Arama yapmak için lütfen yukarıdaki kutulardan birine aramak istediğiniz terimi girin.

Ceza Muhakemesi Hukukunda Fiziki Takip Kavramının Anlamı ve Bir Koruma Tedbiri Olarak Kanunla Düzenlenmesi Gerekliliği Üzerine Bir İnceleme

A Study on the Concept of Physical Surveillance and the Necessity of an Act Regarding Physical Surveillance as a Protection Measure in Criminal Procedure

Serkan MERAKLI

Fiziki takip tedbiri ceza muhakemesinde sıklıkla karşılaşılan bir tedbirdir. Buna rağmen mevzuatımızda bu konuda herhangi bir düzenleme bulunmamaktadır. Ceza muhakemesi hukukunun temel ilkeleri karşısında CMK’da bir gizli koruma tedbiri olarak fiziki takip koruma tedbirinin kapsamını, koşullarını ve sonuçlarını içeren bir düzenleme yapılması büyük bir gereklilik arz etmektedir. Fiziki takip koruma tedbirine yer veren bazı ülkelerin bu konudaki düzenlemeleri incelendiğinde de ülkemiz açısından bu tür bir düzenleme yapılmasına ihtiyaç bulunduğu açık bir şekilde görülmektedir.

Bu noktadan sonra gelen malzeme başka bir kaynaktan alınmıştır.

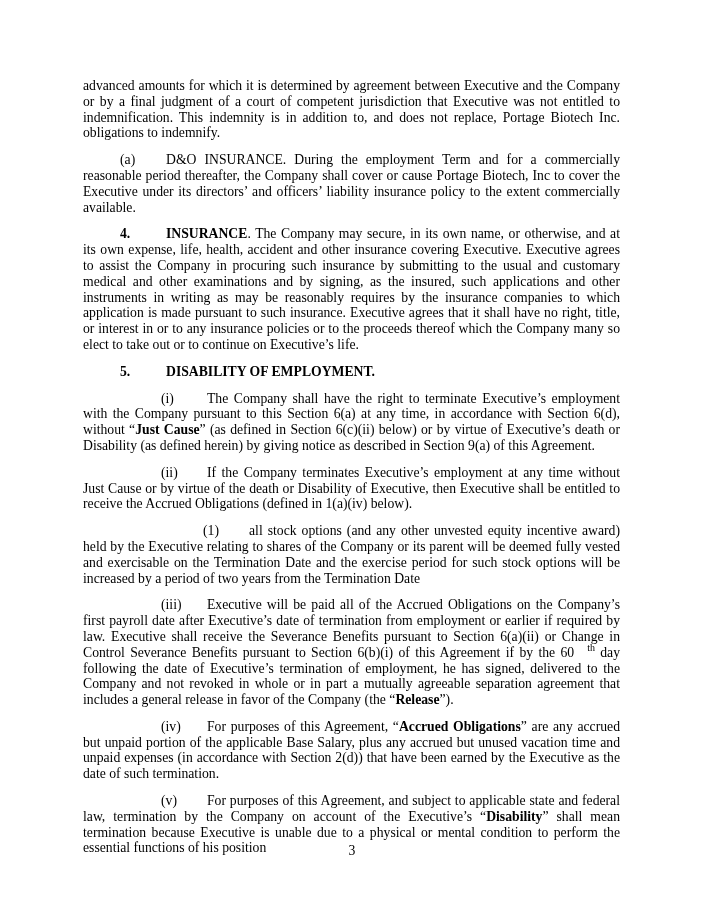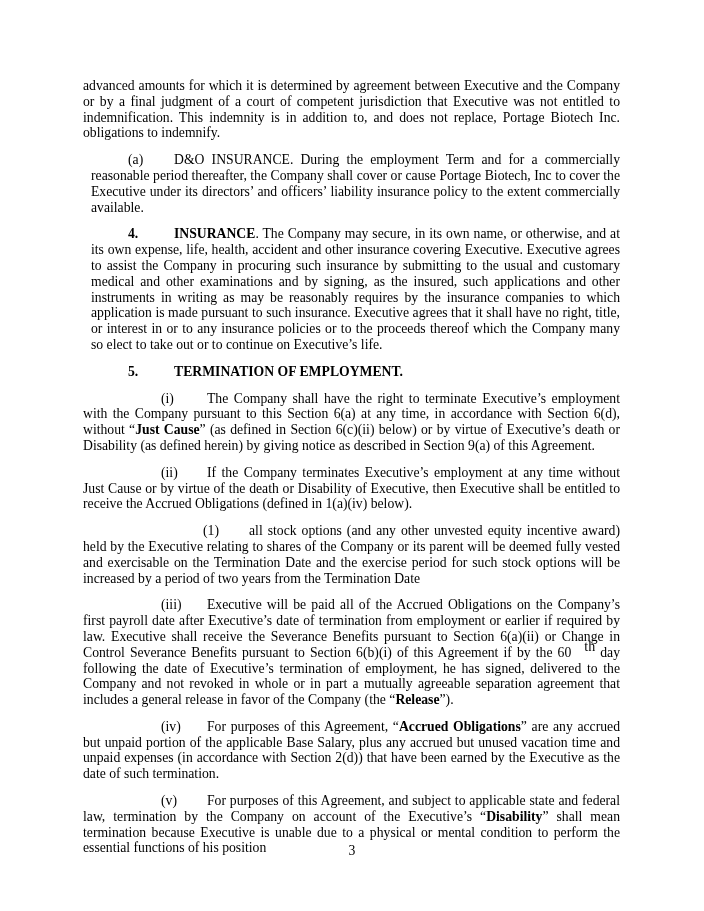"(a) D&O INSURANCE. During the" .indent-1 { margin-left: 8px -> none }
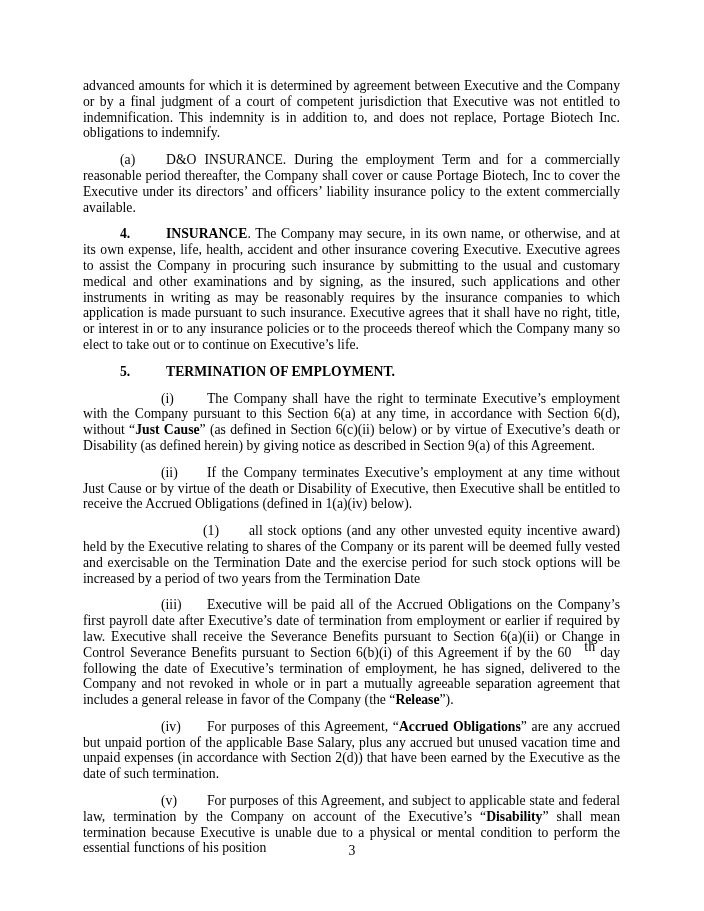"TERMINATION OF EMPLOYMENT." span.bold { text: TERMINATION -> DISABILITY }
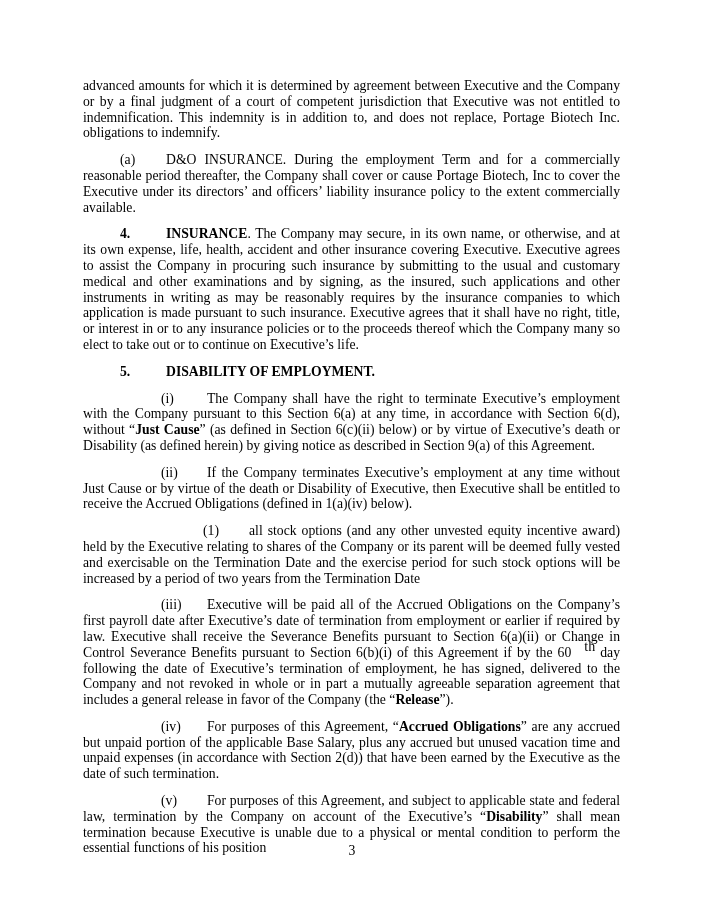"th" sup { font-size: 14px -> 10px }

Koruma Tedbiri, Ceza Muhakemesi, Şüphe, Gizli Koruma Tedbiri, Delil Yasakları.

Physical surveillance is a measure frequently encountered in criminal proceedings. In spite of this fact, there are no regulations regarding physical surveillance in our legislation. Considering the basic principles of criminal procedure law, there is an urgent necessity to regulate the extent, requirements and consequences of physical surveillance as a secret measure of protection. If comparative law is taken into consideration, it becomes more obvious that there is also a need for proper regulation in our country.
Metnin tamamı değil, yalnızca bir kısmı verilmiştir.